>>>>

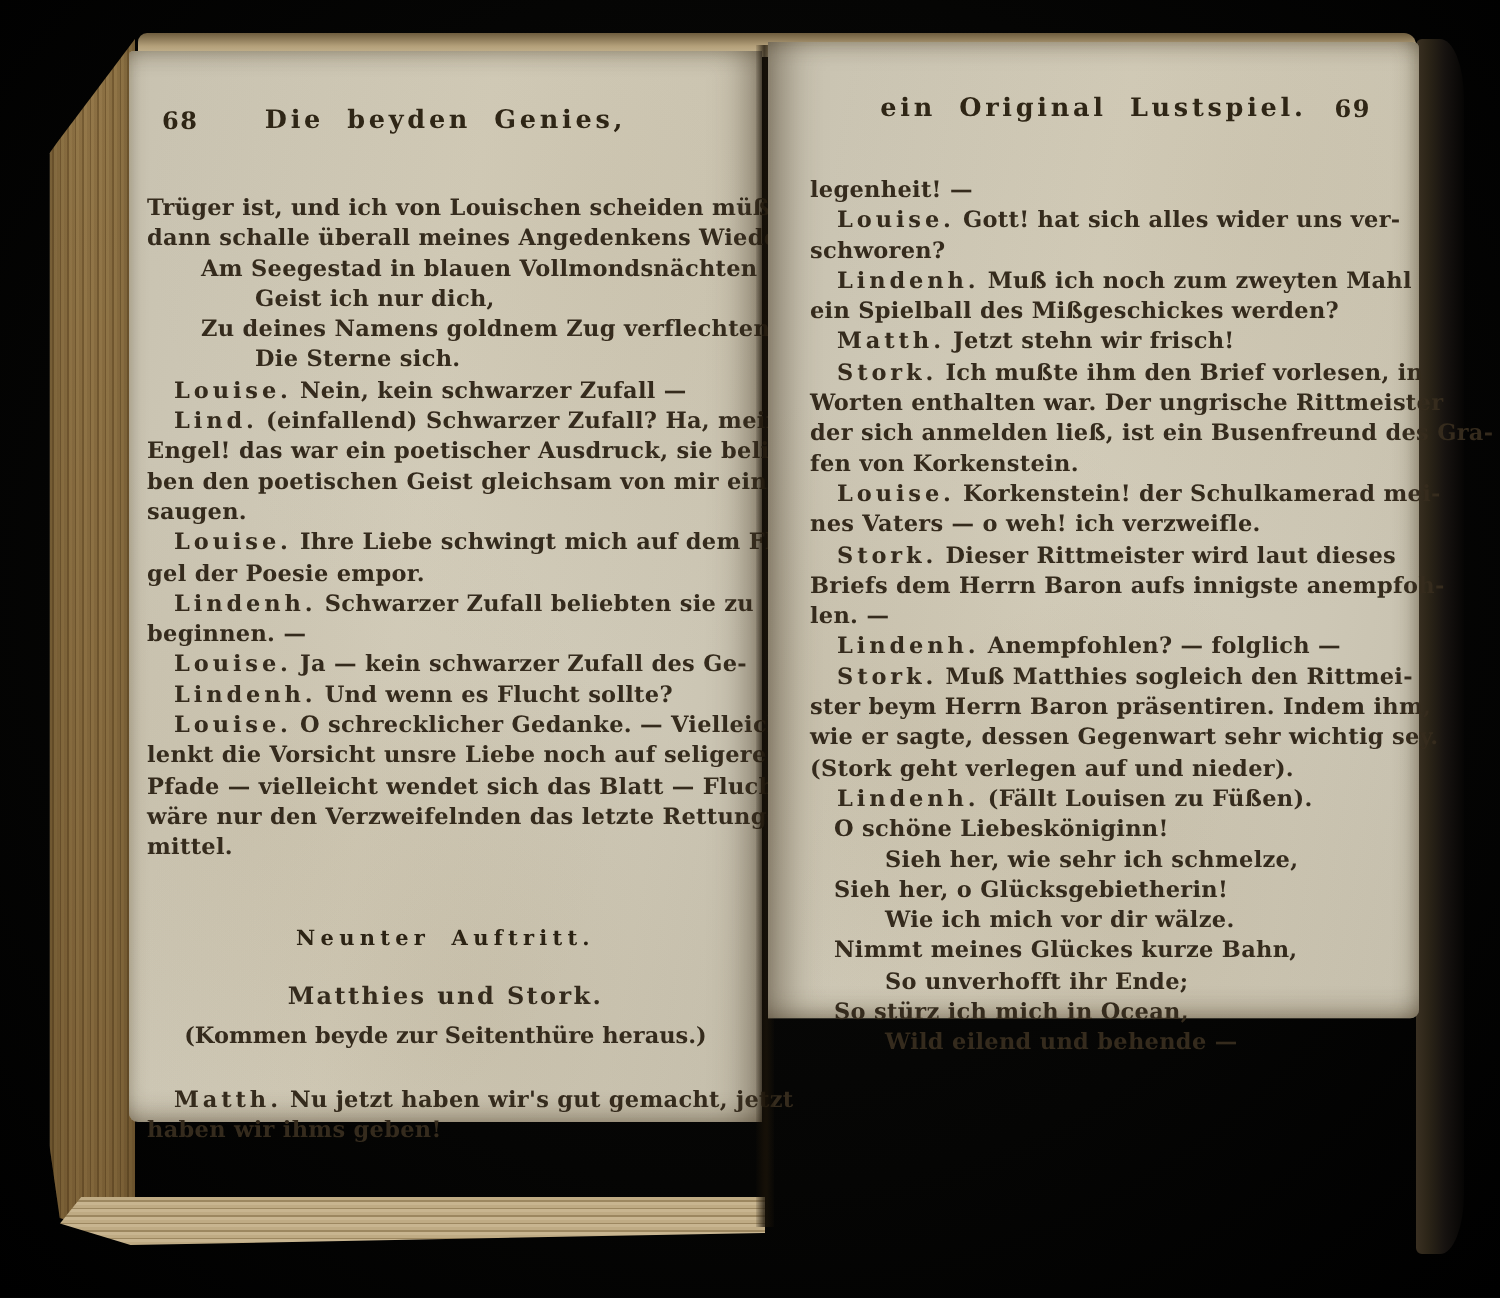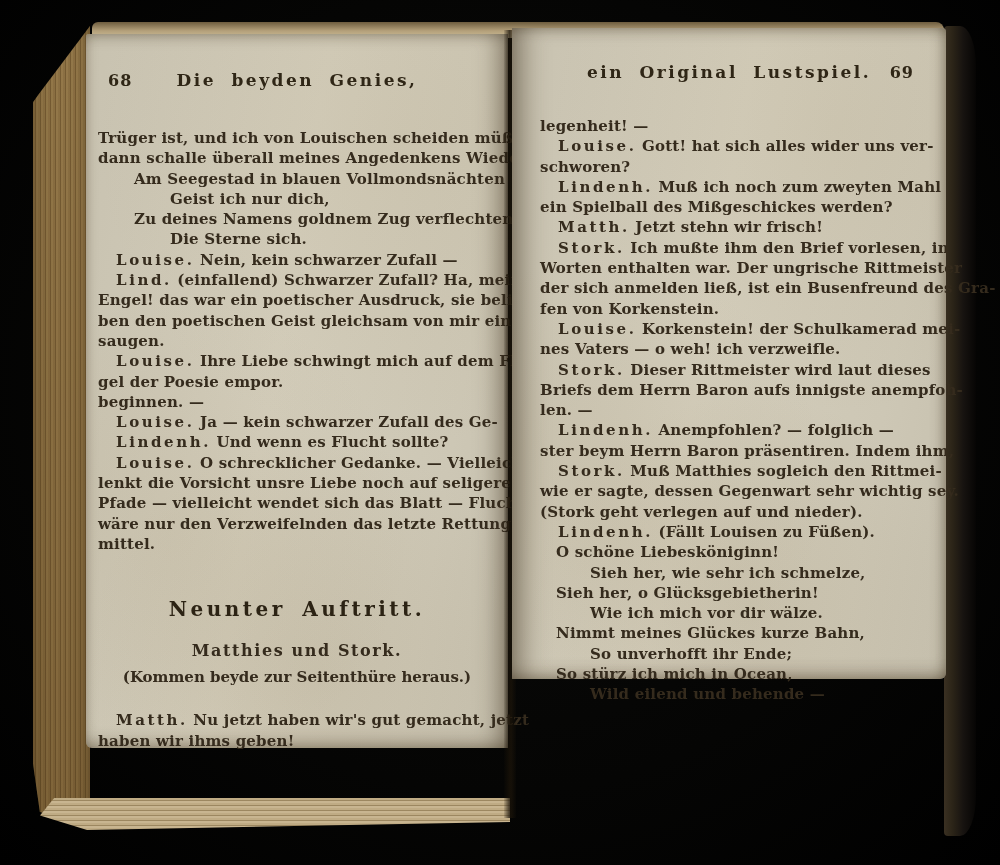--- a/index.html
+++ b/index.html
@@ -77,21 +77,21 @@
   .page-left .textcol{margin:34px 18px 0 12px;}
   .page-right .textcol{margin:30px 26px 0 28px;}
   .line{white-space:nowrap;}
   .line.para{text-indent:18px;}
   .line.v1{padding-left:36px;}
   .line.v2{padding-left:72px;}
   .line.pva{padding-left:16px;}
   .line.pvb{padding-left:50px;}
   .sp{letter-spacing:2.6px;}
   .scene{text-align:center;margin-top:26px;font-weight:bold;}
-  .scene-title{font-size:20px;letter-spacing:3.5px;word-spacing:6px;color:#2c2314;margin-top:43px;}
+  .scene-title{font-size:14px;letter-spacing:3.5px;word-spacing:6px;color:#2c2314;margin-top:43px;}
   .scene-cast{font-size:16px;letter-spacing:1.6px;margin-top:20px;}
   .scene-dir{font-size:15px;margin-top:8px;}
   .page-left .textcol.closing{margin-top:24px;}
 </style>
 </head>
 <body>
 
 <div class="stage">
   <div class="edge-left"></div>
   <div class="edge-bottom"></div>
@@ -110,20 +110,21 @@
         <div class="line v2">Geist ich nur dich,</div>
         <div class="line v1">Zu deines Namens goldnem Zug verflechten</div>
         <div class="line v2">Die Sterne sich.</div>
         <div class="line para"><span class="sp">Louise.</span> Nein, kein schwarzer Zufall —</div>
         <div class="line para"><span class="sp">Lind.</span> (einfallend) Schwarzer Zufall? Ha, mein</div>
         <div class="line flush">Engel! das war ein poetischer Ausdruck, sie belie-</div>
         <div class="line flush">ben den poetischen Geist gleichsam von mir einzu-</div>
         <div class="line flush">saugen.</div>
         <div class="line para"><span class="sp">Louise.</span> Ihre Liebe schwingt mich auf dem Flü-</div>
         <div class="line flush">gel der Poesie empor.</div>
+        <div class="line para"><span class="sp">Lindenh.</span> Schwarzer Zufall beliebten sie zu</div>
         <div class="line flush">beginnen. —</div>
         <div class="line para"><span class="sp">Louise.</span> Ja — kein schwarzer Zufall des Ge-</div>
         <div class="line para"><span class="sp">Lindenh.</span> Und wenn es Flucht sollte?</div>
         <div class="line para"><span class="sp">Louise.</span> O schrecklicher Gedanke. — Vielleicht</div>
         <div class="line flush">lenkt die Vorsicht unsre Liebe noch auf seligere</div>
         <div class="line flush">Pfade — vielleicht wendet sich das Blatt — Flucht</div>
         <div class="line flush">wäre nur den Verzweifelnden das letzte Rettungs-</div>
         <div class="line flush">mittel.</div>
       </div>
     <div class="scene">
@@ -154,22 +155,22 @@
         <div class="line para"><span class="sp">Stork.</span> Ich mußte ihm den Brief vorlesen, in</div>
         <div class="line flush">Worten enthalten war.  Der ungrische Rittmeister</div>
         <div class="line flush">der sich anmelden ließ, ist ein Busenfreund des Gra-</div>
         <div class="line flush">fen von Korkenstein.</div>
         <div class="line para"><span class="sp">Louise.</span> Korkenstein! der Schulkamerad mei-</div>
         <div class="line flush">nes Vaters — o weh! ich verzweifle.</div>
         <div class="line para"><span class="sp">Stork.</span> Dieser Rittmeister wird laut dieses</div>
         <div class="line flush">Briefs dem Herrn Baron aufs innigste anempfoh-</div>
         <div class="line flush">len. —</div>
         <div class="line para"><span class="sp">Lindenh.</span> Anempfohlen? — folglich —</div>
+        <div class="line para"><span class="sp">Stork.</span> Muß Matthies sogleich den Rittmei-</div>
         <div class="line flush">ster beym Herrn Baron präsentiren.  Indem ihm,</div>
-        <div class="line para"><span class="sp">Stork.</span> Muß Matthies sogleich den Rittmei-</div>
         <div class="line flush">wie er sagte, dessen Gegenwart sehr wichtig sey.</div>
         <div class="line flush">(Stork geht verlegen auf und nieder).</div>
         <div class="line para"><span class="sp">Lindenh.</span> (Fällt Louisen zu Füßen).</div>
         <div class="line pva">O schöne Liebesköniginn!</div>
         <div class="line pvb">Sieh her, wie sehr ich schmelze,</div>
         <div class="line pva">Sieh her, o Glücksgebietherin!</div>
         <div class="line pvb">Wie ich mich vor dir wälze.</div>
         <div class="line pva">Nimmt meines Glückes kurze Bahn,</div>
         <div class="line pvb">So unverhofft ihr Ende;</div>
         <div class="line pva">So stürz ich mich in Ocean,</div>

<<<<

Return each line of the data above that includes the word "Herrn".

         <div class="line flush">Briefs dem Herrn Baron aufs innigste anempfoh-</div>
         <div class="line flush">ster beym Herrn Baron präsentiren.  Indem ihm,</div>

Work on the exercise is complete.